(Supplied records)
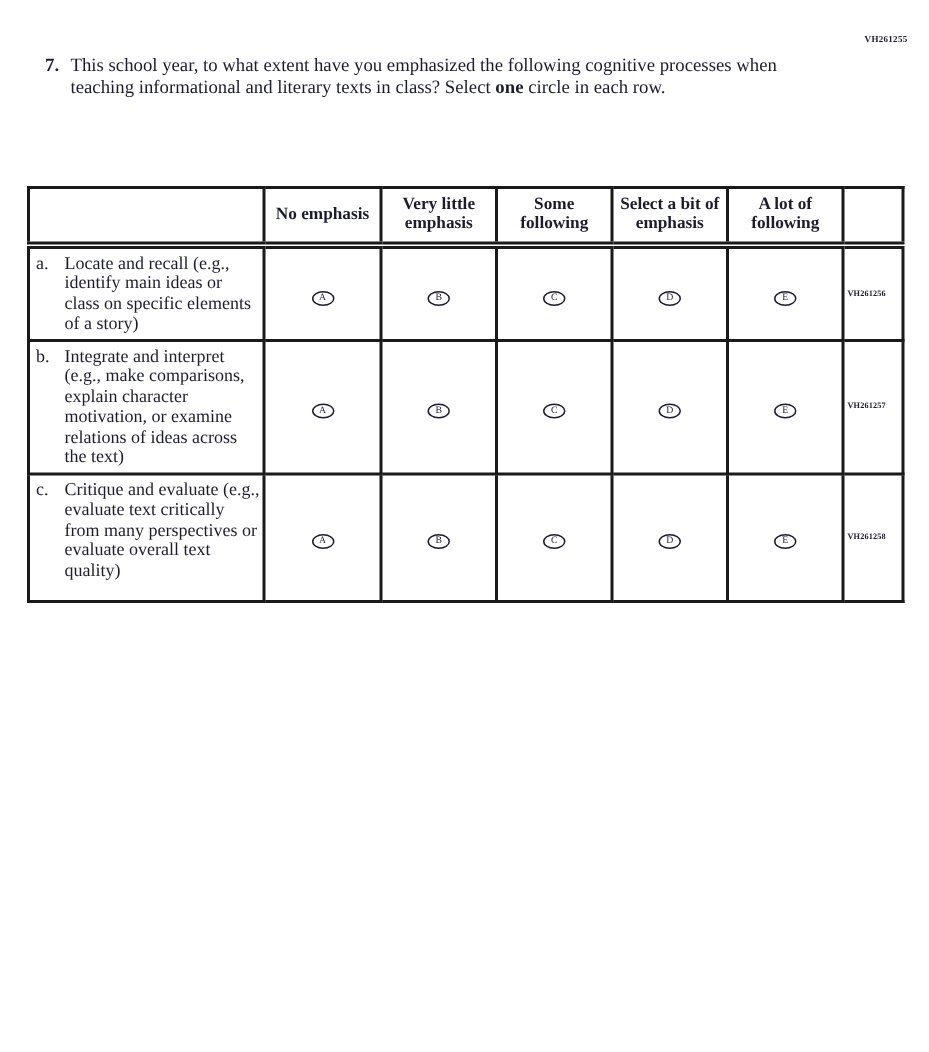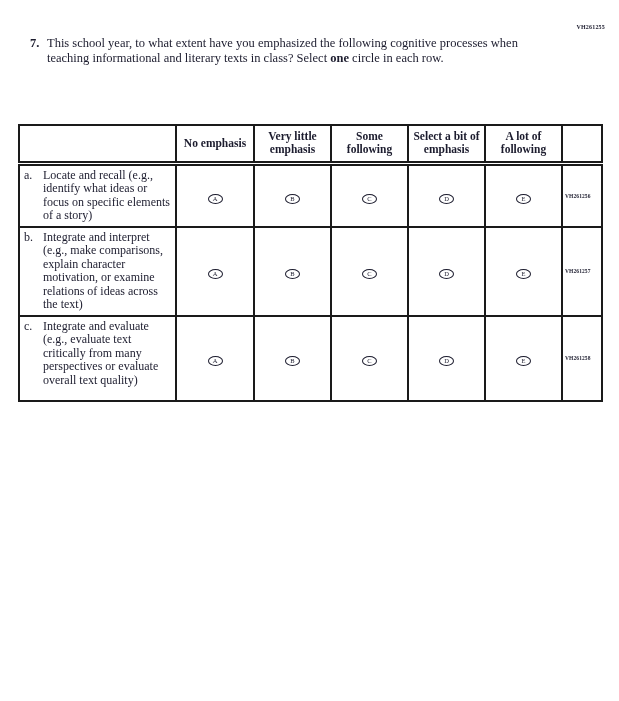--- a/index.html
+++ b/index.html
@@ -137,7 +137,7 @@
         <td class="label-cell">
           <div class="label-flex">
             <span class="row-letter">a.</span>
-            <span class="row-text">Locate and recall (e.g., identify what ideas or focus on specific elements of a story)</span>
+            <span class="row-text">Locate and recall (e.g., identify main ideas or class on specific elements of a story)</span>
           </div>
         </td>
         <td class="oval-cell"><span class="oval">A</span></td>

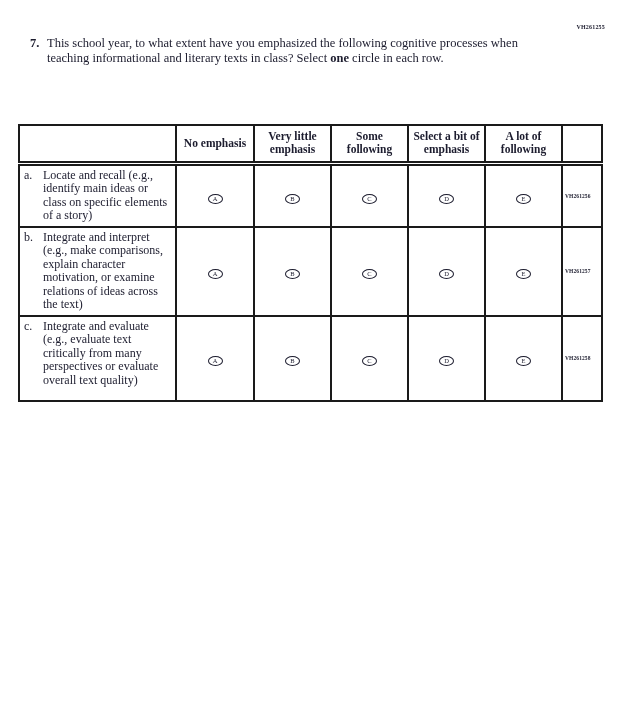--- a/index.html
+++ b/index.html
@@ -165,7 +165,7 @@
         <td class="label-cell">
           <div class="label-flex">
             <span class="row-letter">c.</span>
-            <span class="row-text">Integrate and evaluate (e.g., evaluate text critically from many perspectives or evaluate overall text quality)</span>
+            <span class="row-text">Critique and evaluate (e.g., evaluate text critically from many perspectives or evaluate overall text quality)</span>
           </div>
         </td>
         <td class="oval-cell"><span class="oval">A</span></td>

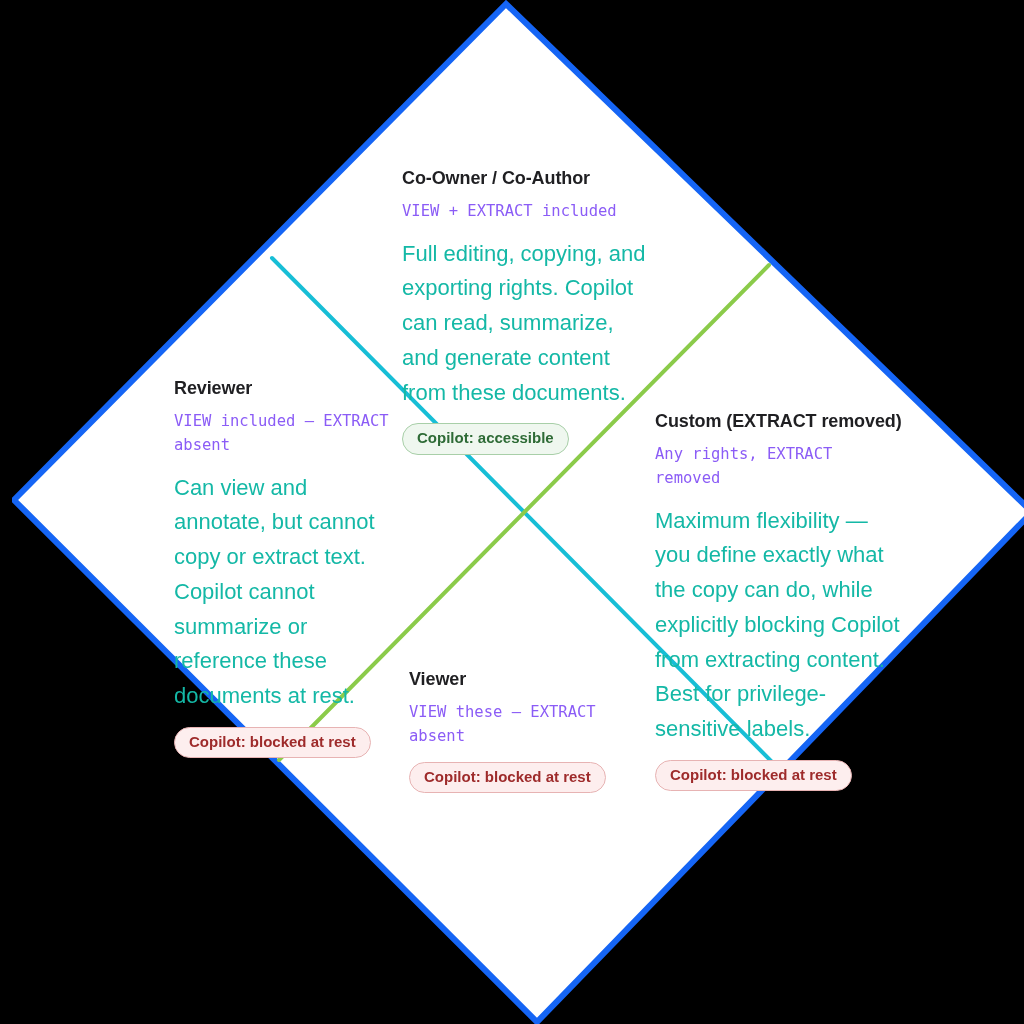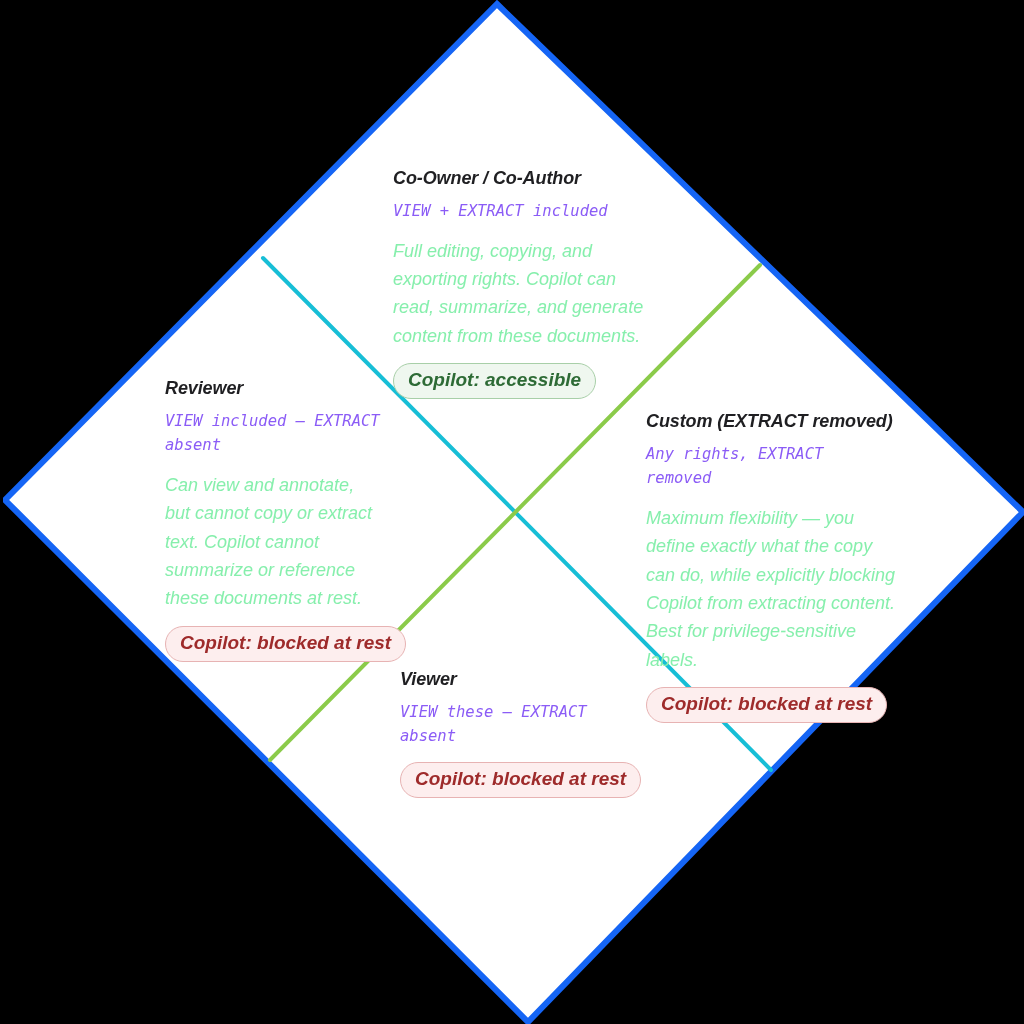--- a/index.html
+++ b/index.html
@@ -18,10 +18,9 @@
 
   #stage {
     position: absolute;
-    left: 3px; top: 0;
+    left: 12px; top: 0;
     width: 844px;
     height: 1024px;
-    font-style: italic;
   }
 
   

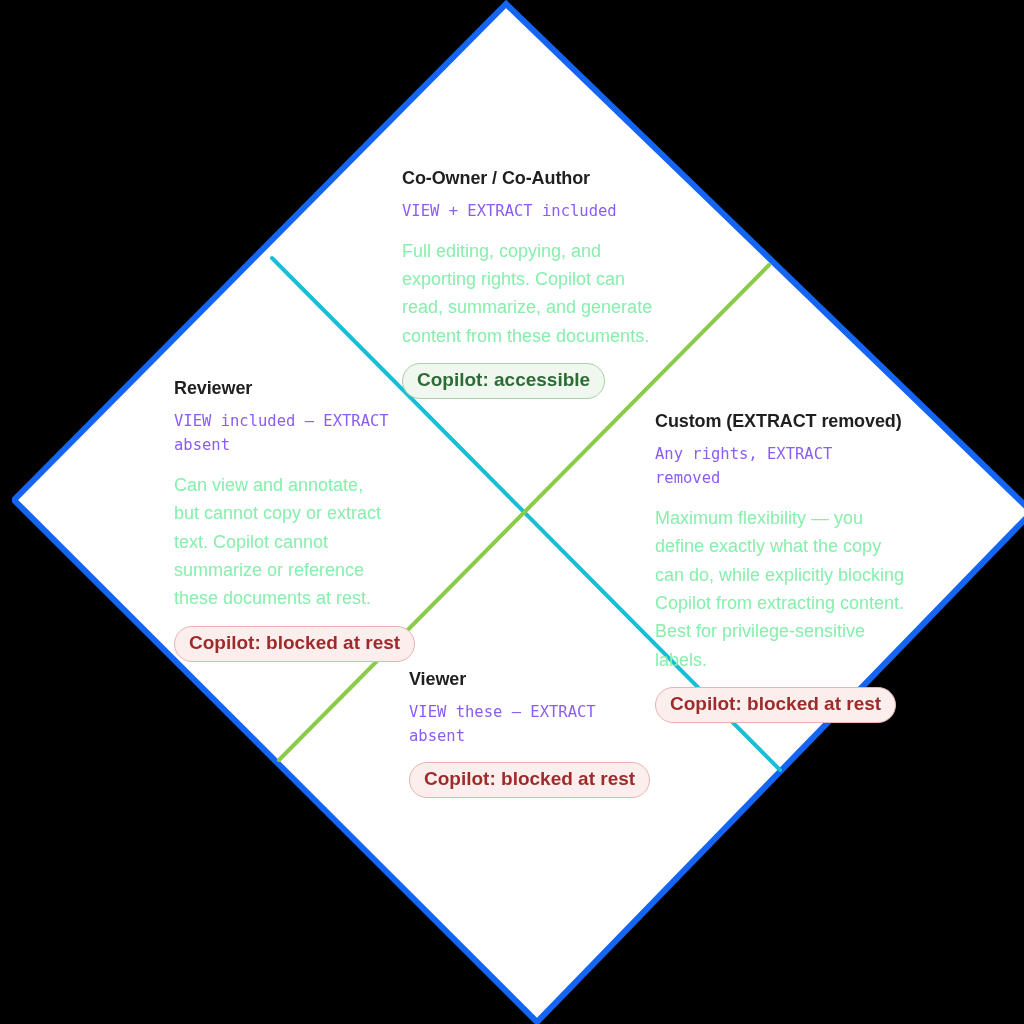--- a/index.html
+++ b/index.html
@@ -59,8 +59,8 @@
 
   .q-body {
     font-family: "Liberation Sans", sans-serif;
-    font-size: 18px;
-    color: #86efac;
+    font-size: 22px;
+    color: #14b8a6;
     line-height: 1.58;
     margin: 0 0 13px 0;
   }

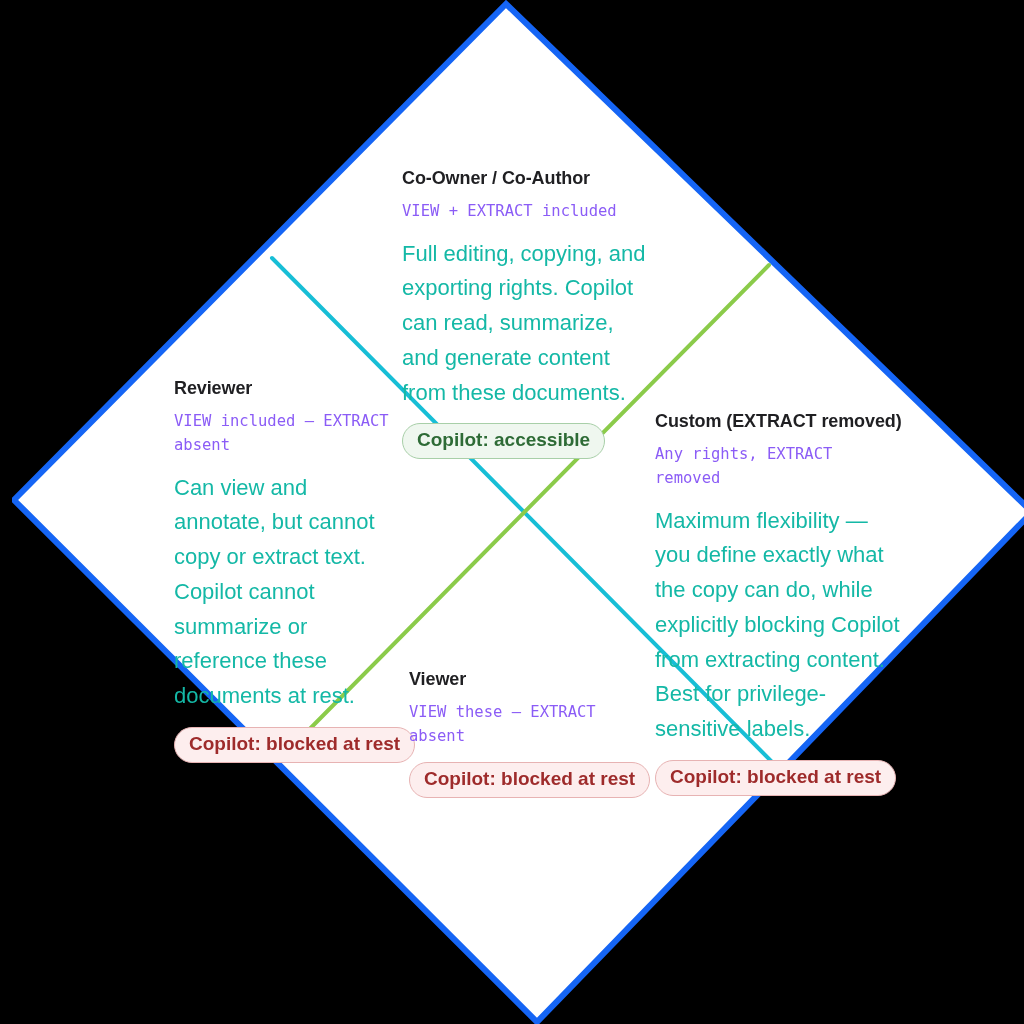--- a/index.html
+++ b/index.html
@@ -68,7 +68,7 @@
   .badge {
     display: inline-block;
     font-family: "Liberation Sans", sans-serif;
-    font-size: 19px;
+    font-size: 15px;
     font-weight: bold;
     padding: 6px 14px 7px 14px;
     border-radius: 999px;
(End Supplied records)
Aim of the exercise:
The records above should be written out in full and unchanged, except that pictures are dropped.

Solution:
--- a/index.html
+++ b/index.html
@@ -137,7 +137,7 @@
         <td class="label-cell">
           <div class="label-flex">
             <span class="row-letter">a.</span>
-            <span class="row-text">Locate and recall (e.g., identify what ideas or focus on specific elements of a story)</span>
+            <span class="row-text">Locate and recall (e.g., identify main ideas or class on specific elements of a story)</span>
           </div>
         </td>
         <td class="oval-cell"><span class="oval">A</span></td>

--- a/index.html
+++ b/index.html
@@ -165,7 +165,7 @@
         <td class="label-cell">
           <div class="label-flex">
             <span class="row-letter">c.</span>
-            <span class="row-text">Integrate and evaluate (e.g., evaluate text critically from many perspectives or evaluate overall text quality)</span>
+            <span class="row-text">Critique and evaluate (e.g., evaluate text critically from many perspectives or evaluate overall text quality)</span>
           </div>
         </td>
         <td class="oval-cell"><span class="oval">A</span></td>

--- a/index.html
+++ b/index.html
@@ -18,10 +18,9 @@
 
   #stage {
     position: absolute;
-    left: 3px; top: 0;
+    left: 12px; top: 0;
     width: 844px;
     height: 1024px;
-    font-style: italic;
   }
 
   

--- a/index.html
+++ b/index.html
@@ -59,8 +59,8 @@
 
   .q-body {
     font-family: "Liberation Sans", sans-serif;
-    font-size: 18px;
-    color: #86efac;
+    font-size: 22px;
+    color: #14b8a6;
     line-height: 1.58;
     margin: 0 0 13px 0;
   }

--- a/index.html
+++ b/index.html
@@ -68,7 +68,7 @@
   .badge {
     display: inline-block;
     font-family: "Liberation Sans", sans-serif;
-    font-size: 19px;
+    font-size: 15px;
     font-weight: bold;
     padding: 6px 14px 7px 14px;
     border-radius: 999px;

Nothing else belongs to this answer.